The brutal truth, however, is that Southeast Asia matters not a whit in the global balance of power. Most of the region comprises small, poor countries of no consequence whatsoever, but the medium powers in the region, such as Vietnam, Indonesia, and Australia will all naturally and of their own accord stand up against a potentially more aggressive China. If China and Vietnam go to war over some rocks in the ocean, they will inevitably both suffer a wide range of deleterious consequences, but it will have only a marginal impact on U.S. national security. True, these sea lanes are critical to the Japanese and South Korean economies, but both of these states are endowed with large and capable fleets -- yet another check on Beijing's ambitions.

China, moreover, is all too aware of what happened to Georgia in 2008. In that unfortunate case, the United States showered a new ally with high-level attention and military advisors. But when Russian tanks rolled in, effectively annexing a large section of the country and utterly destroying Tbilisi's armed forces, Washington's response amounted to a whimper: There was, in the end, no appetite for risking a wider conflict with Moscow over a country of marginal strategic interest. The lessons for Southeast Asia should be clear.
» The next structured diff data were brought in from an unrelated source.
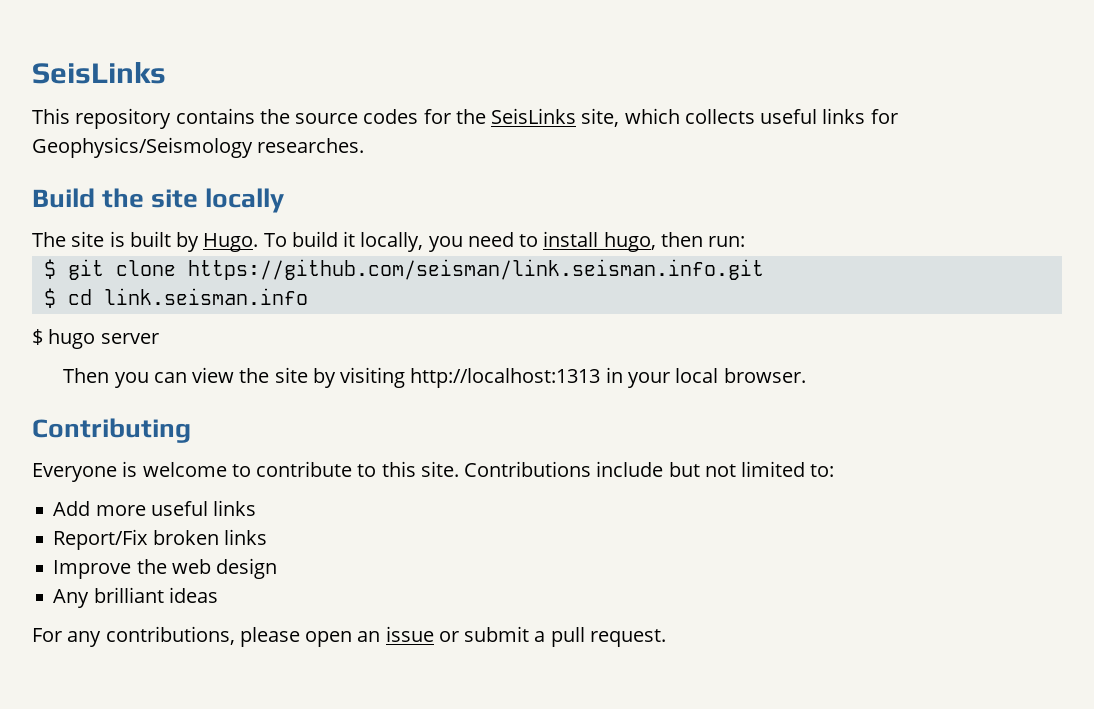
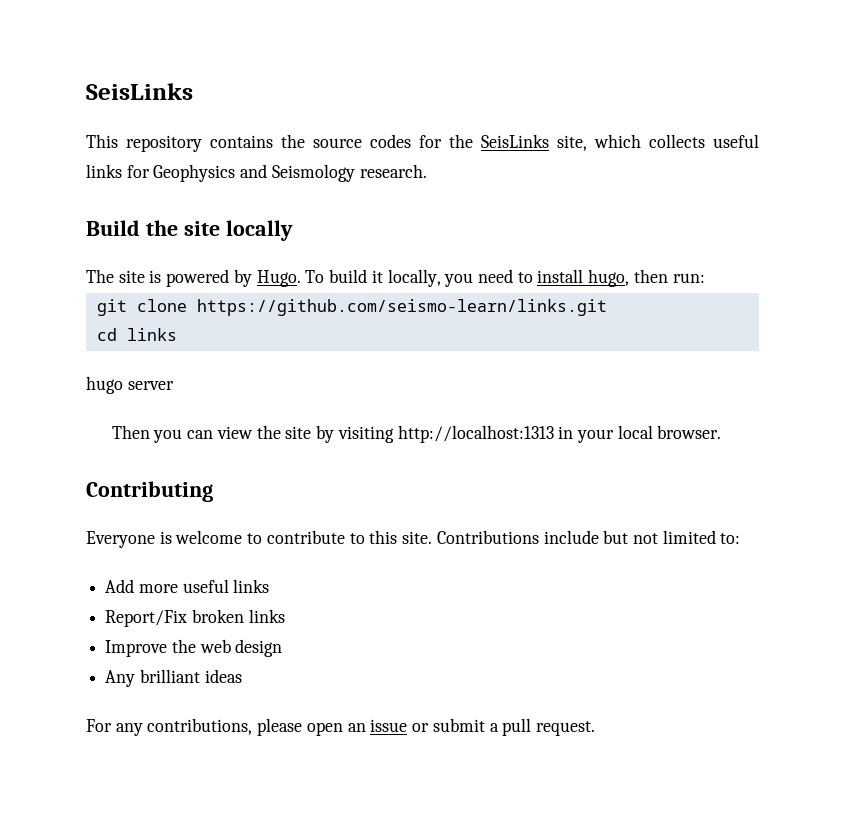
[32,137,365,158] Geophysics/Seismology researches. -> [153,164,427,182] Geophysics and Seismology research.
[129,231,171,247] built -> [166,269,230,287] powered
[43,259,56,279] $ -> (705, 278) none
[187,259,764,280] [43,288,308,308] [32,329,43,345] https://github.com/seisman/link.seisman.info.git // $ cd link.seisman.info // $ -> [196,299,607,316] [96,328,177,341] https://github.com/seismo-learn/links.git // cd links //

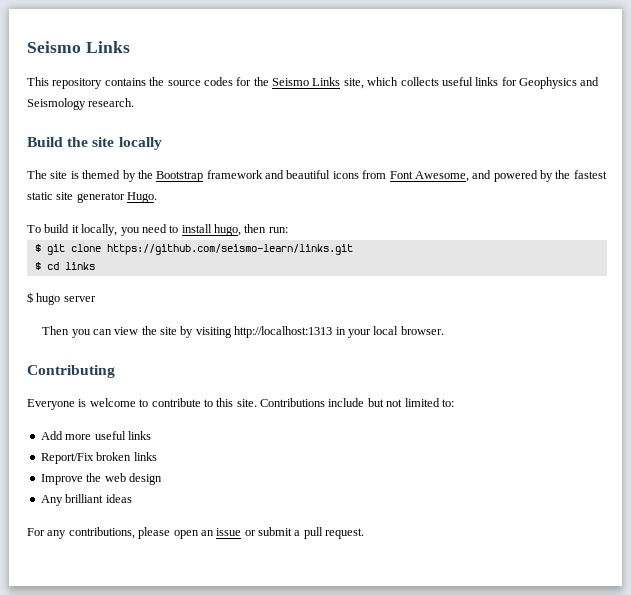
[86,83,193,100] SeisLinks -> [27,41,130,53] Seismo Links
[481,134,549,148] SeisLinks -> [272,77,341,86] Seismo Links
[166,269,252,287] powered by -> [82,170,607,182] [27,192,125,203] themed by the Bootstrap framework and beautiful icons from Font Awesome, and powered by the fastest static site generator
(301, 278) none -> (158, 197) //
(705, 278) none -> [34,244,41,252] $
(607, 307) none -> [34,262,41,270] $
(177, 334) none -> [27,292,33,303] $

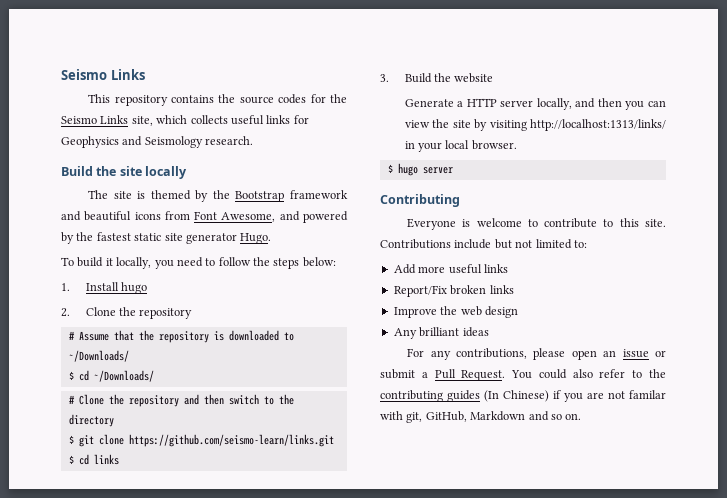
[181,224,288,236] install hugo, then run: -> [218,257,336,269] [61,282,147,294] [61,307,193,319] [68,330,294,343] [68,350,129,362] [68,370,154,382] [68,394,294,407] [68,414,114,427] follow the steps below: // 1. Install hugo // 2. Clone the repository // # Assume that the repository is downloaded to ~/Downloads/ // $ cd ~/Downloads/ // # Clone the repository and then switch to the directory
[27,292,96,305] [42,326,70,335] $ hugo server // Then -> [380,73,494,83] [404,98,622,110] 3. Build the website // Generate a HTTP server locally, and then
[234,326,333,338] http://localhost:1313 -> [530,119,666,131] http://localhost:1313/links/
(444, 330) none -> [387,163,453,176] // $ hugo server
[303,527,365,539] pull request. -> [434,369,666,381] [380,390,666,402] [380,411,582,423] Pull Request. You could also refer to the contributing guides (In Chinese) if you are not familar with git, GitHub, Markdown and so on.

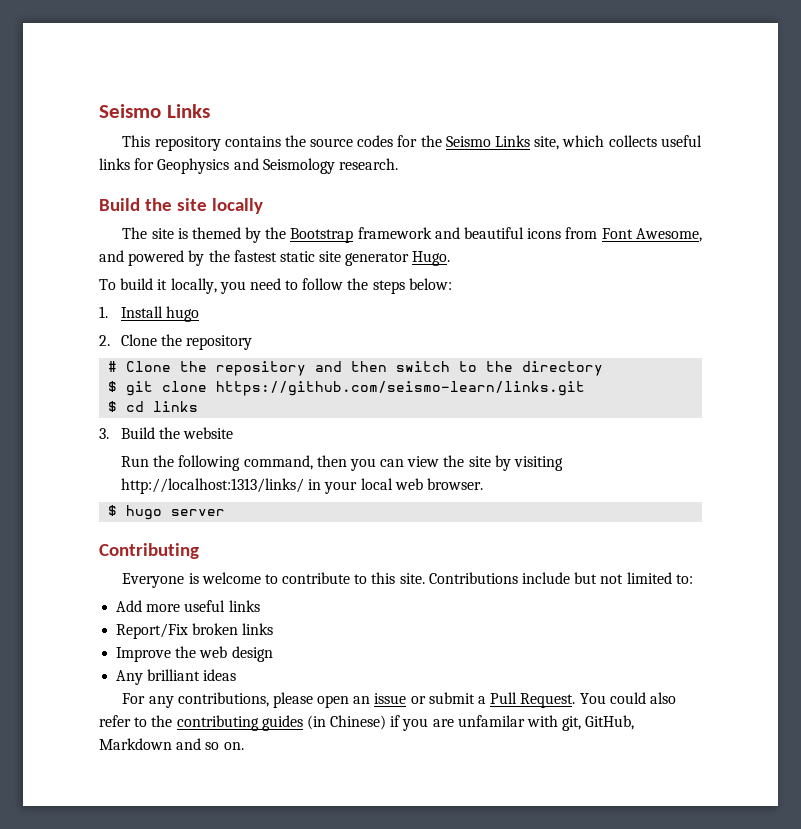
[68,330,294,343] [68,350,129,362] [68,370,154,382] // # Assume that the repository is downloaded to ~/Downloads/ // $ cd ~/Downloads/ -> (253, 342) none
[404,98,596,110] Generate a HTTP server locally, and -> [120,455,313,471] Run the following command,
(470, 144) none -> [394,478,423,490] web
[484,390,499,402] (In -> [306,715,326,730] (in
[608,390,666,399] not familar -> [457,715,525,727] unfamilar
Washington must avoid the temptation -- despite local states cheering it on at every opportunity -- to overplay its hand. The main principle guiding U.S. policy regarding the South China Sea has been and should remain nonintervention. Resource disputes are inherently messy and will not likely be decided by grand proclamations or multilateral summitry. Rather, progress will be a combination of backroom diplomacy backed by the occasional show of force by one or more of the claimants. In fact, Beijing's record of conflict resolution over the last 30 years is rather encouraging: China has not resorted to a major use of force since 1979.
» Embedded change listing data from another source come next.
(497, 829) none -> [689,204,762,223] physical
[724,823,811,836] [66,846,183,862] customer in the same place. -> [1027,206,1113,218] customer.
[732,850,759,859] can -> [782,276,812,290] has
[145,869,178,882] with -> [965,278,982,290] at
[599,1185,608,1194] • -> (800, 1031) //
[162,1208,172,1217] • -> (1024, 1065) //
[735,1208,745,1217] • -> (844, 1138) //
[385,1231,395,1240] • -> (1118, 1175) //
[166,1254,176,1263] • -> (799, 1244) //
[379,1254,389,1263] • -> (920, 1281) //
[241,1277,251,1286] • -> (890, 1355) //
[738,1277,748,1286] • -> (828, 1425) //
This untidy process need not roil the larger regional or global system. Dialogue must be a priority. Active U.S. cooperation with China in Southeast Asia, for example in the fight against piracy and terrorism -- which constitute genuine threats to the vital sea lanes -- could serve to build up trust in the security relationship that is sorely lacking at present. Such cooperation would also serve to reassure regional states that do not wish to see their region become the new cockpit of great-power rivalry.

To be sure, the United States must retain a "big stick," but much more actually needs to be done to "speak softly" through flexible, practical, and quiet diplomacy. New commitments, such as an enhanced defense relationship with Vietnam or other claimants should be avoided in order to prevent further escalation of this tension into actual violence.